1.4 Tujuan dan Manfaat Penelitian 1.4.1 Tujuan Penelitian Pada dasarnya sebuah penelitian mempunyai tujuan tertentu yang member arah pelaksanaan penelitian tersebut. Adapun tujuan dalam penelitian ini adalah :
1. Mendeskripsikan bentuk verba dalam novel Sang Pemimpi karya Andrea Hirata.

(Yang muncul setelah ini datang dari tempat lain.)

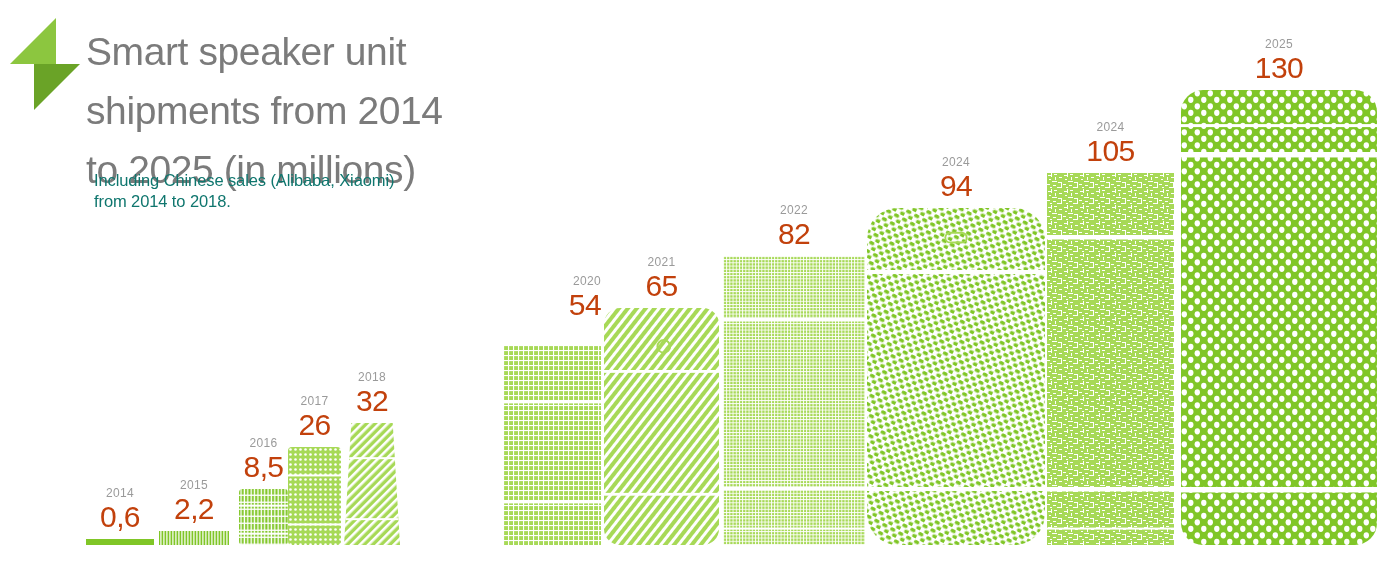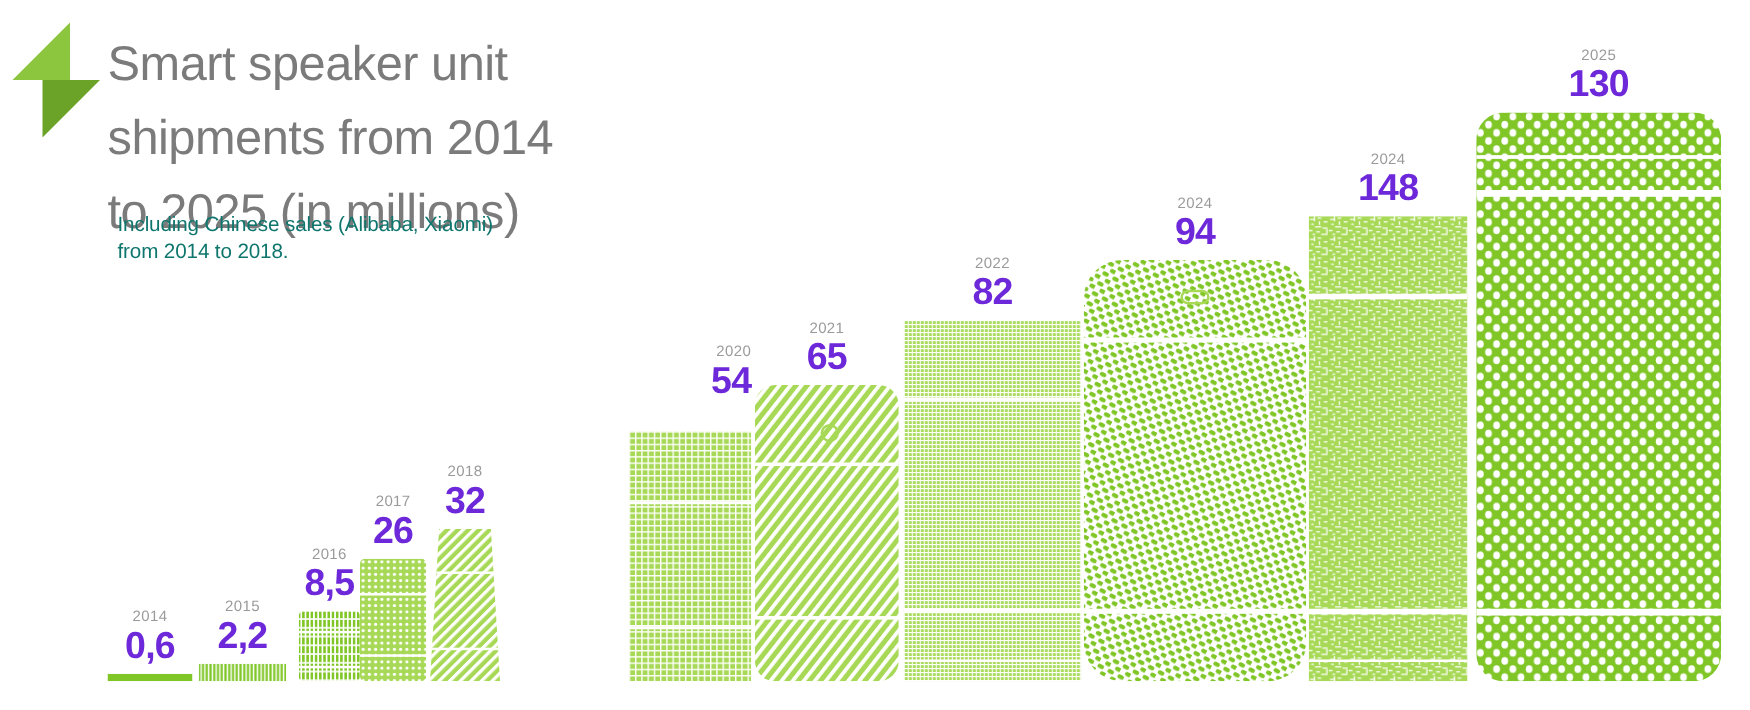"130" .val { color: #6d28d9 -> #c2410c; font-weight: 700 -> 400 }
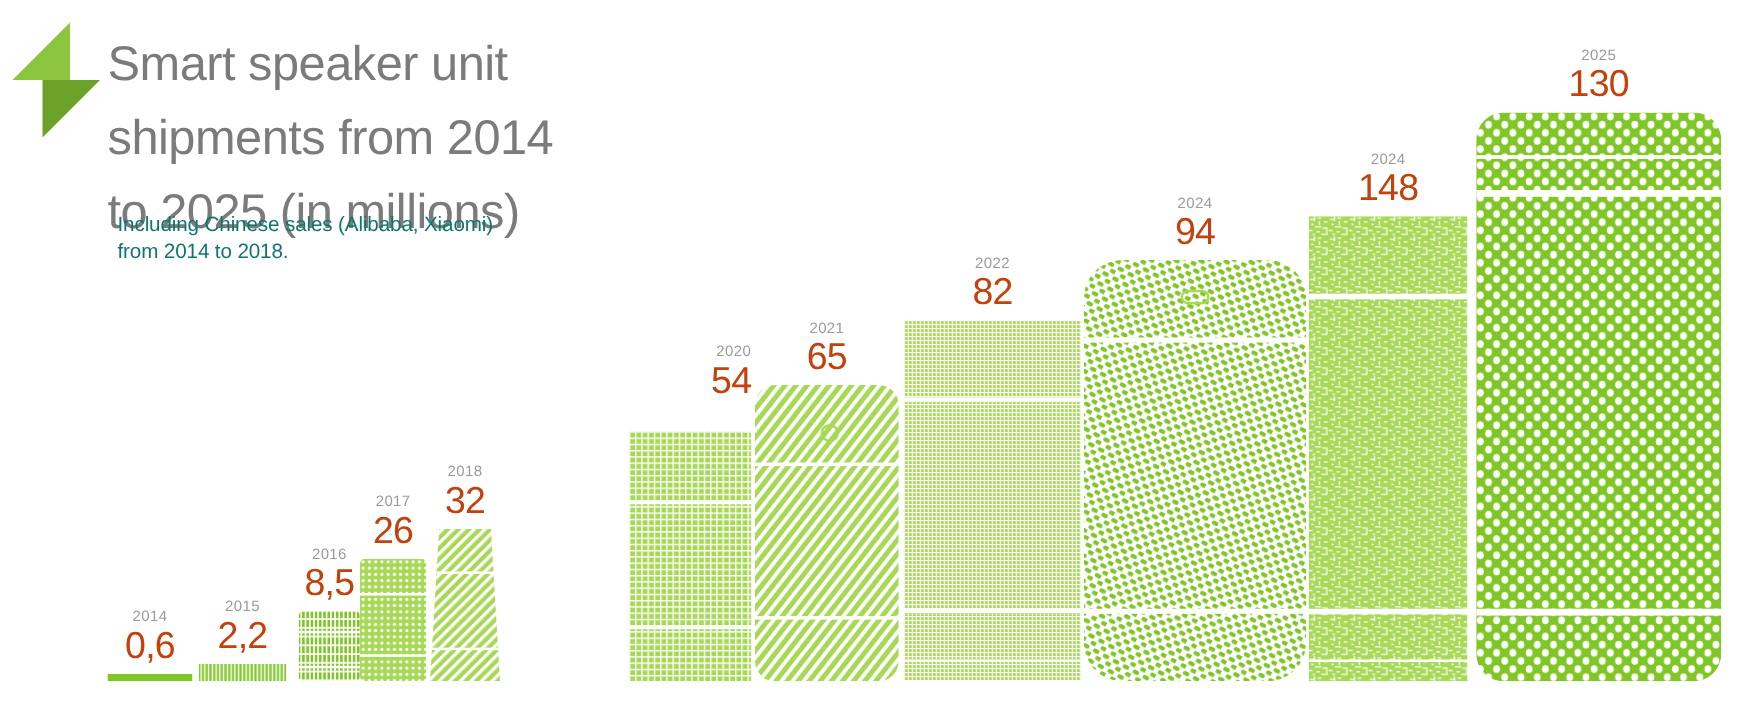"148" span.val { text: 148 -> 105 }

Universitas Sumatera Utara
2. Mendeskripsikan hasil persentase frekuensi penggunaan verba dalam novel Sang Pemimpi karya Andrea Hirata.
1.4.2 Manfaat Penelitian
Manfaat teoritis
Suatu penelitian mendalam tentu saja mempunyai manfaat. Adapun manfaat penelitian ini adalah:
1. Menambah pengetahuan pembaca terhadap studi tentang morfologi khususnya jenisjenis dan pembentukan verba. 2. Menambah wawasan kebahasaan pembaca tentang persentase frekuensi penggunaan verba dalam novel Sang Pemimpi karya Andrea Hirata. 3. Menambah referensi dalam penelitian lainnya yang sejenis. Manfaat praktis:
1. Sebagai bahan bandingan bagi penelitian yang relevan. 2. Menjadi sumber masukan bagi peneliti lain yang ingin membahas masalah yang sama.